The Australian state of New South Wales introduced an online system called iVote in the Spring of 2015. Another white-hat team breached it in just a few days, planting vote-stealing software on the server.

Is online voting secure?

Way back in 2004, the Pentagon spent $100 million on SERVE - the Secure Electronic Registration and Voting Experiment - in an effort to let overseas military and civilian DoD employees in 51 countries vote online. Several tech heavyweights were involved in designing SERVE, including Accenture, HP, and Verisign.

But the Pentagon canceled the project on the eve of its going live, citing numerous security flaws that money and expertise could not overcome. Your tax dollars at work...

But security concerns did not deter Alaska from allowing online voting in 2012, and in a 2014 election that featured a Senate seat and the governorship. Voters are able to download and print a ballot, then either mail it to election officials or scan it to a PDF file and submit it electronically. Either way, remote voters must waive their right to vote anonymously; a notarized signature on a voter identity verification form is required.

Online Voting Around the World

The Swiss have taken an incremental, cautious approach to online voting, with city and canton (think “county”) level experiments that began in 2004. Security and trust in online voting have improved with each of the more than 100 elections where some votes were cast online. Indeed, the Swiss constitution now guarantees citizens the right to vote online. Sixteen percent of Swiss votes are cast online now.
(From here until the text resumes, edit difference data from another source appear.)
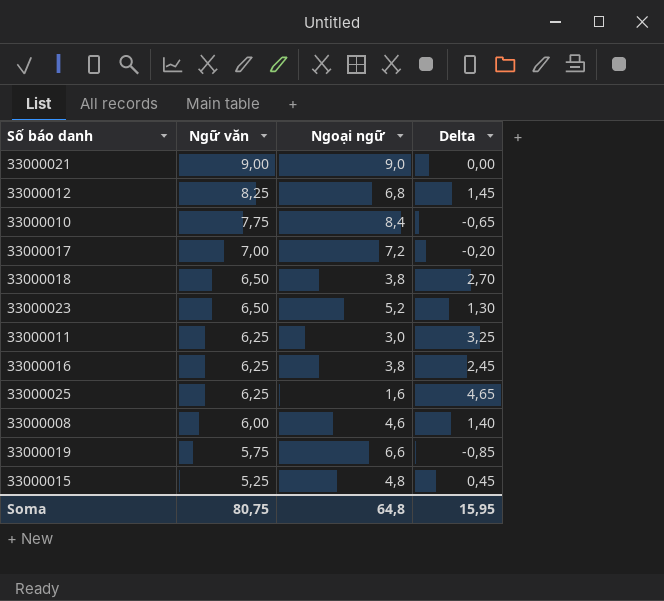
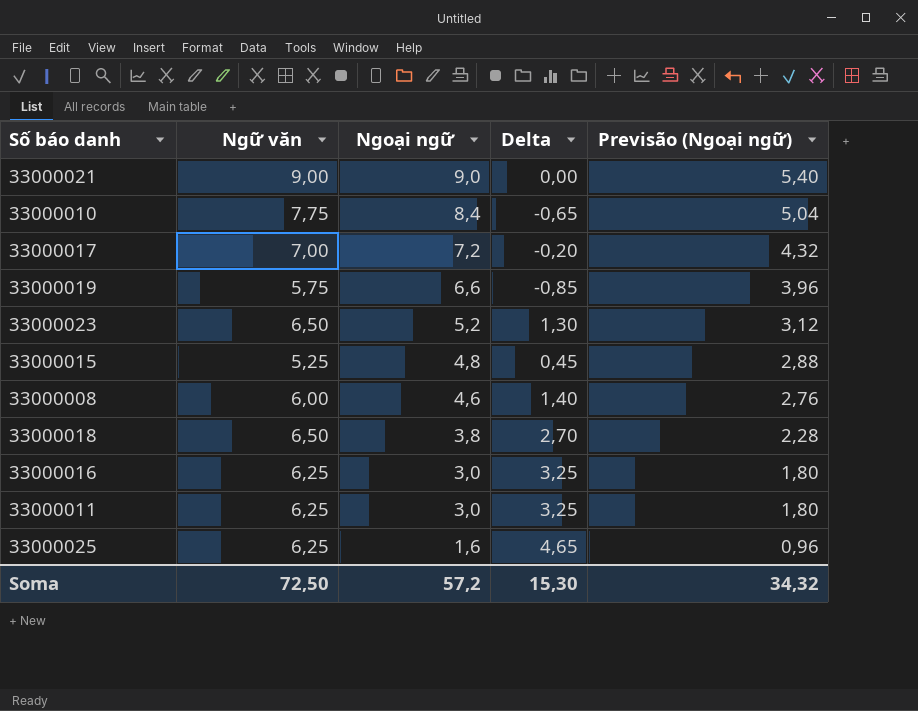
row order: Ngữ văn descending -> Ngoại ngữ descending
column Previsão (Ngoại ngữ) | formula: none -> [Ngoại ngữ] * 0,6
row 33000012: 8,25 | 6,8 | 1,45 -> none
33000016 | Ngoại ngữ: 3,8 -> 3,0
33000016 | Delta: 2,45 -> 3,25
Soma | Ngữ văn: 80,75 -> 72,50
Soma | Ngoại ngữ: 64,8 -> 57,2
Soma | Delta: 15,95 -> 15,30

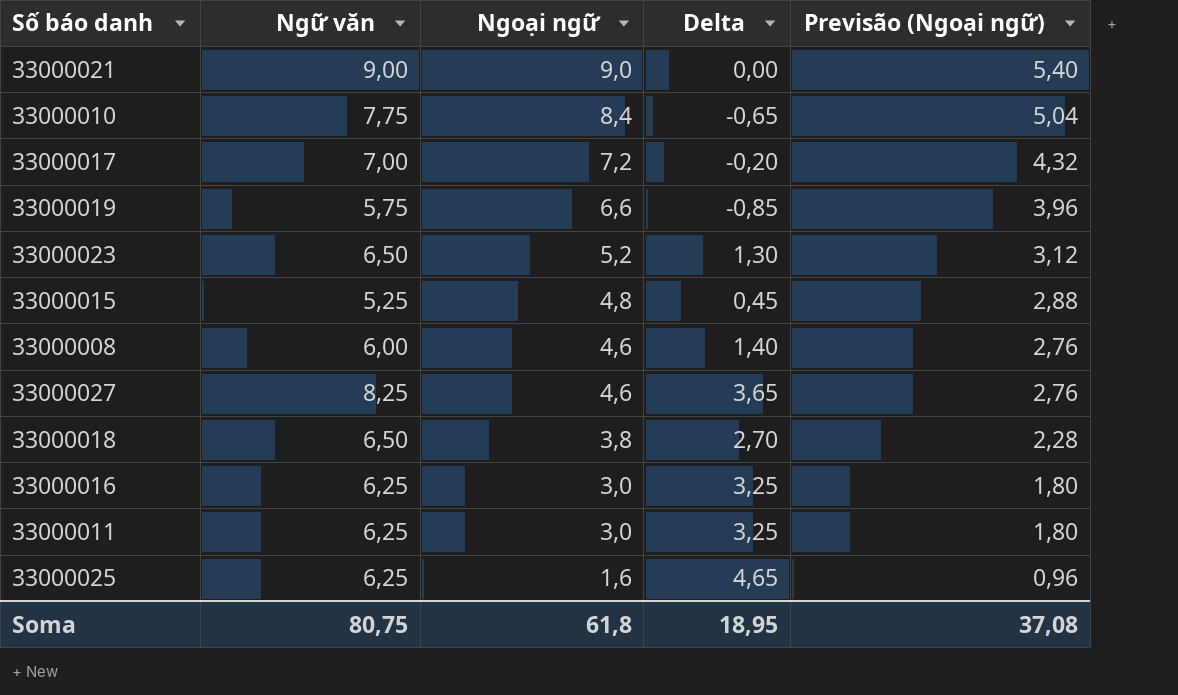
row 33000027: none -> 8,25 | 4,6 | 3,65 | 2,76
Soma | Ngữ văn: 72,50 -> 80,75
Soma | Ngoại ngữ: 57,2 -> 61,8
Soma | Delta: 15,30 -> 18,95
Soma | Previsão (Ngoại ngữ): 34,32 -> 37,08

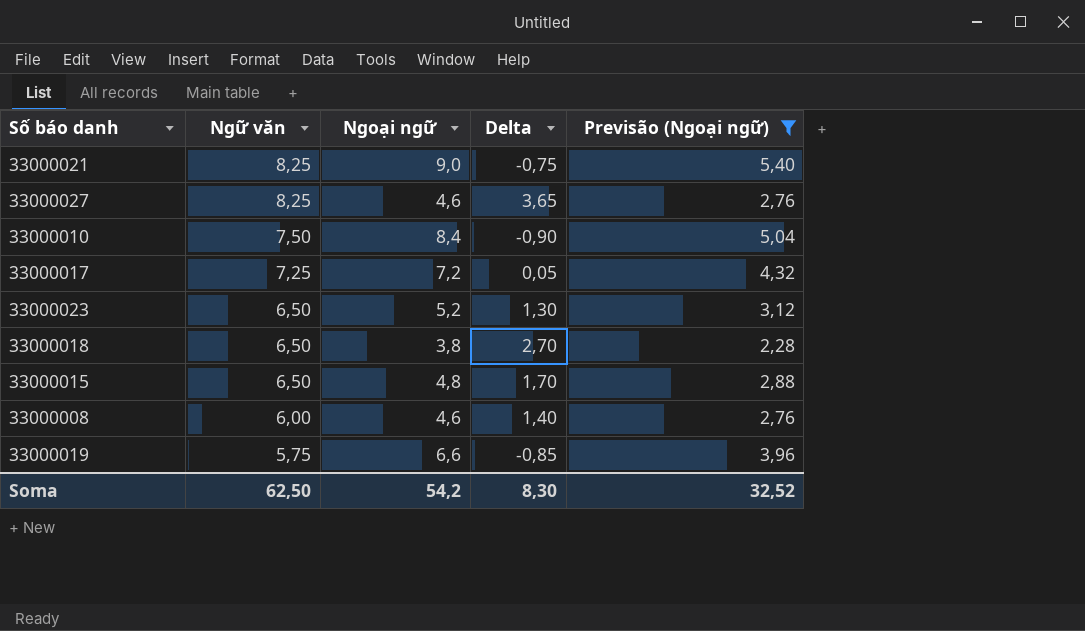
filter: none -> Previsão (Ngoại ngữ) >= 2,28
row order: Ngoại ngữ descending -> Ngữ văn descending
33000021 | Ngữ văn: 9,00 -> 8,25
33000021 | Delta: 0,00 -> -0,75
33000010 | Ngữ văn: 7,75 -> 7,50
33000010 | Delta: -0,65 -> -0,90
33000017 | Ngữ văn: 7,00 -> 7,25
33000017 | Delta: -0,20 -> 0,05
33000015 | Ngữ văn: 5,25 -> 6,50
33000015 | Delta: 0,45 -> 1,70
Soma | Ngữ văn: 80,75 -> 62,50
Soma | Ngoại ngữ: 61,8 -> 54,2
Soma | Delta: 18,95 -> 8,30
Soma | Previsão (Ngoại ngữ): 37,08 -> 32,52

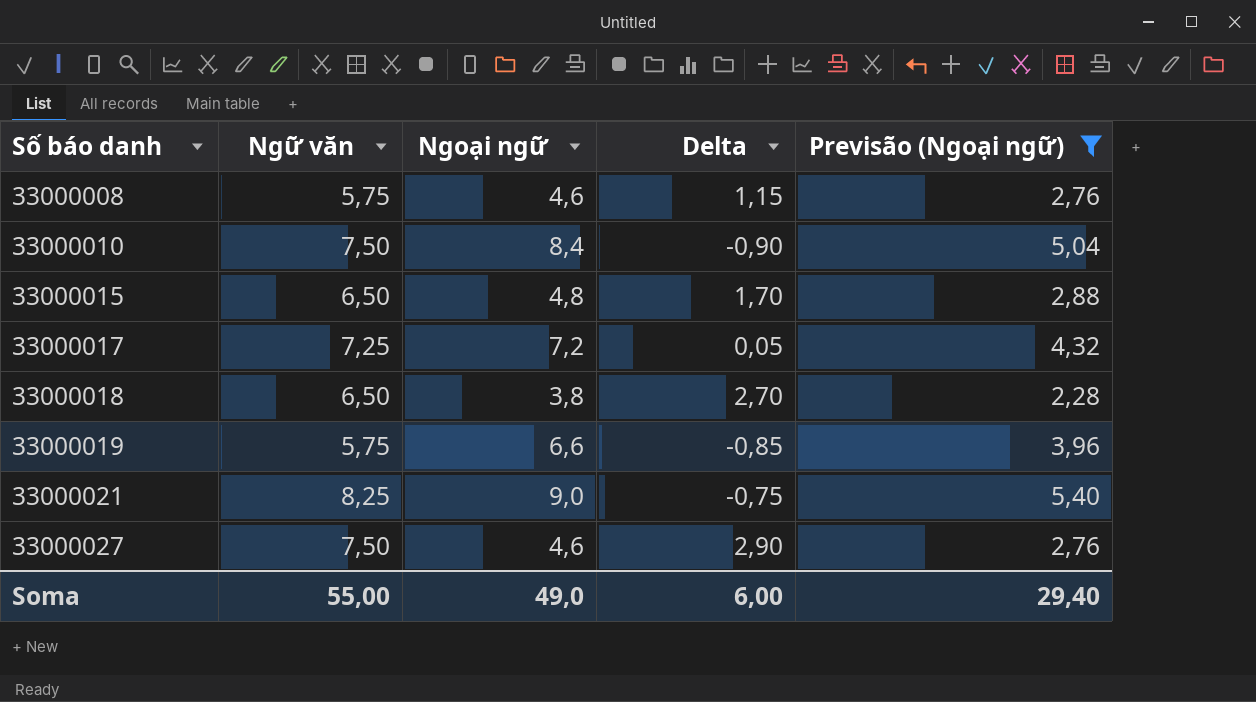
row order: Ngữ văn descending -> Số báo danh ascending
row 33000023: 6,50 | 5,2 | 1,30 | 3,12 -> none
33000008 | Ngữ văn: 6,00 -> 5,75
33000008 | Delta: 1,40 -> 1,15
33000027 | Ngữ văn: 8,25 -> 7,50
33000027 | Delta: 3,65 -> 2,90
Soma | Ngữ văn: 62,50 -> 55,00
Soma | Ngoại ngữ: 54,2 -> 49,0
Soma | Delta: 8,30 -> 6,00
Soma | Previsão (Ngoại ngữ): 32,52 -> 29,40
Online voting has been standard in all elections for ten years in the tiny eastern European nation of Estonia (pop. 1.3 million), despite security experts warnings that it is vulnerable to hacking and internal fraud. The Estonian system relies on the country’s mandatory ID card, a chipped “smart” card that provides authentication for digital signatures of electronic contracts as well as voter ID verification. About 25% of Estonian votes are cast online now.
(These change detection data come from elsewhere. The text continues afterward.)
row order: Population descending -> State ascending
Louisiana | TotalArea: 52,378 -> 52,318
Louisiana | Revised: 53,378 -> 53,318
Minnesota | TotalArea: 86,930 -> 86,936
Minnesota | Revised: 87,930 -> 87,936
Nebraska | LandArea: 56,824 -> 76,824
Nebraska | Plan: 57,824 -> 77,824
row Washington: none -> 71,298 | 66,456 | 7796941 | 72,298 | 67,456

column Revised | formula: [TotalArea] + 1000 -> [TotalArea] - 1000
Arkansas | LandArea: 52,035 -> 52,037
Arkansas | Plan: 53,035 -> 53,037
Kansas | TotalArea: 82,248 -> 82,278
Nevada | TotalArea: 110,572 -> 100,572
While some voters prefer to vote online, the option has NOT increased voter turnout in Switzerland or Estonia. Voters who were going to vote anyway simply voted earlier, while those who don’t vote the traditional way cannot be bothered to vote online, either.

Online voting is gradually gaining footholds around the world. It’s likely to become the new normal as generations of citizens accustomed to doing everything online become the majority of voters. Let's just hope that the Estonian model of "Do it anyway, despite well-known security and privacy concerns" is not accepted as "normal" as we move forward. If that's the case, then I'll continue to opt for a paper ballot.

Your thoughts on this topic are welcome. Post a comment below.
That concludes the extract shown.